What this task involves:
Retype all of the data. Every line must match exactly.

Recorded data:
%%

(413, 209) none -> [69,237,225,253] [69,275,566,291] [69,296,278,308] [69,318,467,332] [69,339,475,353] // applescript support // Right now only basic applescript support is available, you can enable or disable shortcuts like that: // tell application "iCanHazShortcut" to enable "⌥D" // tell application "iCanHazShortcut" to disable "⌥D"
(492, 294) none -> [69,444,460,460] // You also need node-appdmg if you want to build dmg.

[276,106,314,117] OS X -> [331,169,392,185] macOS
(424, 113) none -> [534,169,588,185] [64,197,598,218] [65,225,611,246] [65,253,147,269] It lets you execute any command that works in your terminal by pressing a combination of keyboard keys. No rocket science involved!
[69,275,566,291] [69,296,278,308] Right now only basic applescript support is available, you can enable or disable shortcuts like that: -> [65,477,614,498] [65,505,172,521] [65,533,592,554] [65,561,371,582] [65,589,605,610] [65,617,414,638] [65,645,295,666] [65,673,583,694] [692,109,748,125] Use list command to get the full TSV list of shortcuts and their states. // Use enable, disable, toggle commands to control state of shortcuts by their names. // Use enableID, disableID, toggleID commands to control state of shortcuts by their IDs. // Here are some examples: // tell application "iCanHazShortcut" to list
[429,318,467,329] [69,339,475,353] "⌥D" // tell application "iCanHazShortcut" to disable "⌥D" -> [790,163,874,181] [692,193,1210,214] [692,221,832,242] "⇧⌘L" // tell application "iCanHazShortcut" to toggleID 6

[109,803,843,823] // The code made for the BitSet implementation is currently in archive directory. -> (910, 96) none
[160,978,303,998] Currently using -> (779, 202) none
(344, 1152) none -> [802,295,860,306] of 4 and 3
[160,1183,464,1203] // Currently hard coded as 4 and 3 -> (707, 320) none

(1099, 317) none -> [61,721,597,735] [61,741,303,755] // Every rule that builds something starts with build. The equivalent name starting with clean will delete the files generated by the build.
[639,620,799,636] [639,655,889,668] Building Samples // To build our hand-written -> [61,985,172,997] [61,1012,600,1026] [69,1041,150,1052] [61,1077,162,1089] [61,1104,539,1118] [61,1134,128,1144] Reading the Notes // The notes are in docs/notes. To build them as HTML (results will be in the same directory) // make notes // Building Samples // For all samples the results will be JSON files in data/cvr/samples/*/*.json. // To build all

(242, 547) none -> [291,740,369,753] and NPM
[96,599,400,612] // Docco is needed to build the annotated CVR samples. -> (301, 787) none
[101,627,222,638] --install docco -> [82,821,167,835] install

%%

Solved problem:
(413, 209) none -> [69,237,225,253] [69,275,566,291] [69,296,278,308] [69,318,467,332] [69,339,475,353] // applescript support // Right now only basic applescript support is available, you can enable or disable shortcuts like that: // tell application "iCanHazShortcut" to enable "⌥D" // tell application "iCanHazShortcut" to disable "⌥D"
(492, 294) none -> [69,444,460,460] // You also need node-appdmg if you want to build dmg.

[276,106,314,117] OS X -> [331,169,392,185] macOS
(424, 113) none -> [534,169,588,185] [64,197,598,218] [65,225,611,246] [65,253,147,269] It lets you execute any command that works in your terminal by pressing a combination of keyboard keys. No rocket science involved!
[69,275,566,291] [69,296,278,308] Right now only basic applescript support is available, you can enable or disable shortcuts like that: -> [65,477,614,498] [65,505,172,521] [65,533,592,554] [65,561,371,582] [65,589,605,610] [65,617,414,638] [65,645,295,666] [65,673,583,694] [692,109,748,125] Use list command to get the full TSV list of shortcuts and their states. // Use enable, disable, toggle commands to control state of shortcuts by their names. // Use enableID, disableID, toggleID commands to control state of shortcuts by their IDs. // Here are some examples: // tell application "iCanHazShortcut" to list
[429,318,467,329] [69,339,475,353] "⌥D" // tell application "iCanHazShortcut" to disable "⌥D" -> [790,163,874,181] [692,193,1210,214] [692,221,832,242] "⇧⌘L" // tell application "iCanHazShortcut" to toggleID 6

[109,803,843,823] // The code made for the BitSet implementation is currently in archive directory. -> (910, 96) none
[160,978,303,998] Currently using -> (779, 202) none
(344, 1152) none -> [802,295,860,306] of 4 and 3
[160,1183,464,1203] // Currently hard coded as 4 and 3 -> (707, 320) none

(1099, 317) none -> [61,721,597,735] [61,741,303,755] // Every rule that builds something starts with build. The equivalent name starting with clean will delete the files generated by the build.
[639,620,799,636] [639,655,889,668] Building Samples // To build our hand-written -> [61,985,172,997] [61,1012,600,1026] [69,1041,150,1052] [61,1077,162,1089] [61,1104,539,1118] [61,1134,128,1144] Reading the Notes // The notes are in docs/notes. To build them as HTML (results will be in the same directory) // make notes // Building Samples // For all samples the results will be JSON files in data/cvr/samples/*/*.json. // To build all

(242, 547) none -> [291,740,369,753] and NPM
[96,599,400,612] // Docco is needed to build the annotated CVR samples. -> (301, 787) none
[101,627,222,638] --install docco -> [82,821,167,835] install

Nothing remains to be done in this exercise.